◆ To do ◆
Only one stretch of the data below is wanted: the lines starting at the one with "- Listing 16-12: Exploring" and ending at the one with "- 这在MutexGuard", both included, given again exactly.

◆ Information supplied ◆
>>>>
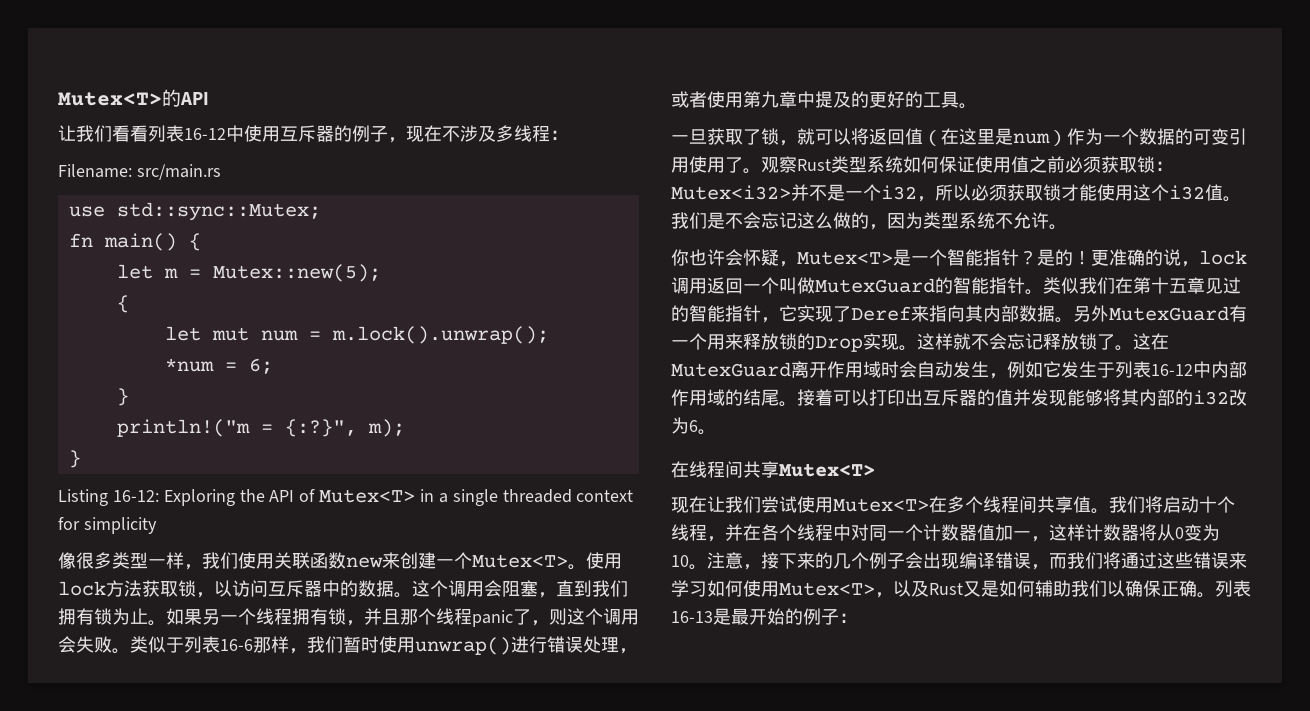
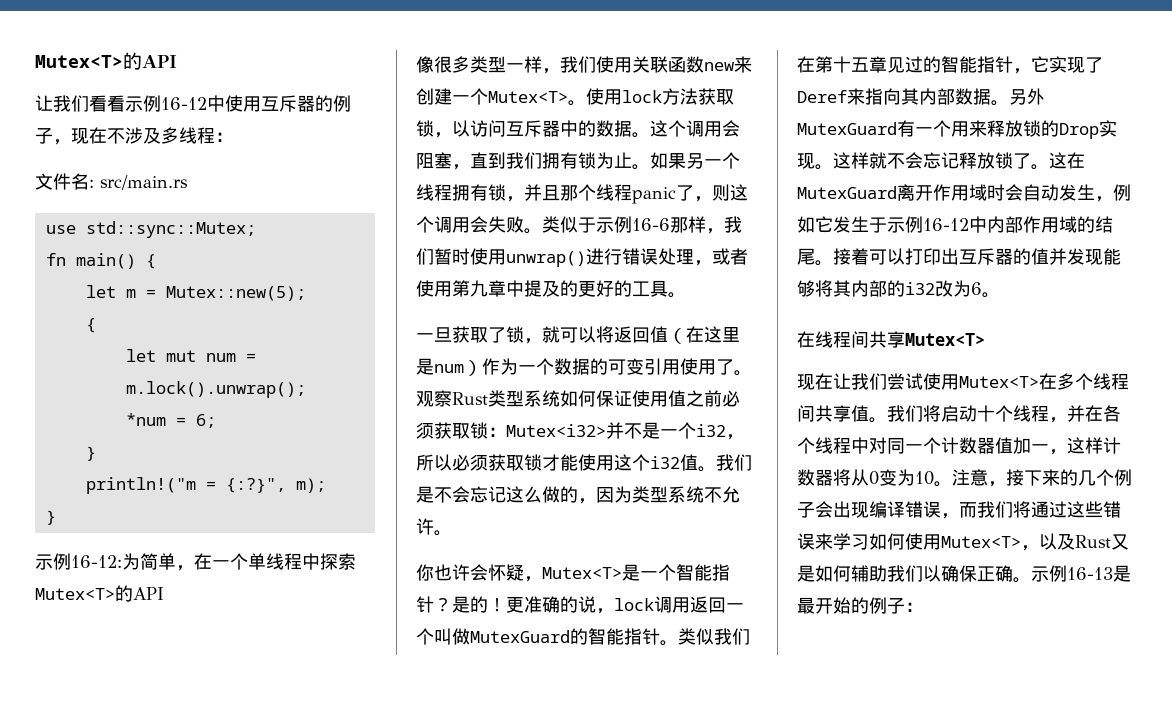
- 让我们看看列表16-12中使用互斥器的例子，现在不涉及多线程：
+ 让我们看看示例16-12中使用互斥器的例子，现在不涉及多线程：
- Filename: src/main.rs
+ 文件名: src/main.rs
- Listing 16-12: Exploring the API of Mutex<T> in a single threaded context for simplicity
+ 示例16-12:为简单，在一个单线程中探索Mutex<T>的API
- 类似于列表16-6那样，我们暂时使用unwrap()进行错误处理，或者使用第九章中提及的更好的工具。
+ 类似于示例16-6那样，我们暂时使用unwrap()进行错误处理，或者使用第九章中提及的更好的工具。
- 这在MutexGuard离开作用域时会自动发生，例如它发生于列表16-12中内部作用域的结尾。
+ 这在MutexGuard离开作用域时会自动发生，例如它发生于示例16-12中内部作用域的结尾。
- 列表16-13是最开始的例子：
+ 示例16-13是最开始的例子：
<<<<
◆ Task output ◆
- Listing 16-12: Exploring the API of Mutex<T> in a single threaded context for simplicity
+ 示例16-12:为简单，在一个单线程中探索Mutex<T>的API
- 类似于列表16-6那样，我们暂时使用unwrap()进行错误处理，或者使用第九章中提及的更好的工具。
+ 类似于示例16-6那样，我们暂时使用unwrap()进行错误处理，或者使用第九章中提及的更好的工具。
- 这在MutexGuard离开作用域时会自动发生，例如它发生于列表16-12中内部作用域的结尾。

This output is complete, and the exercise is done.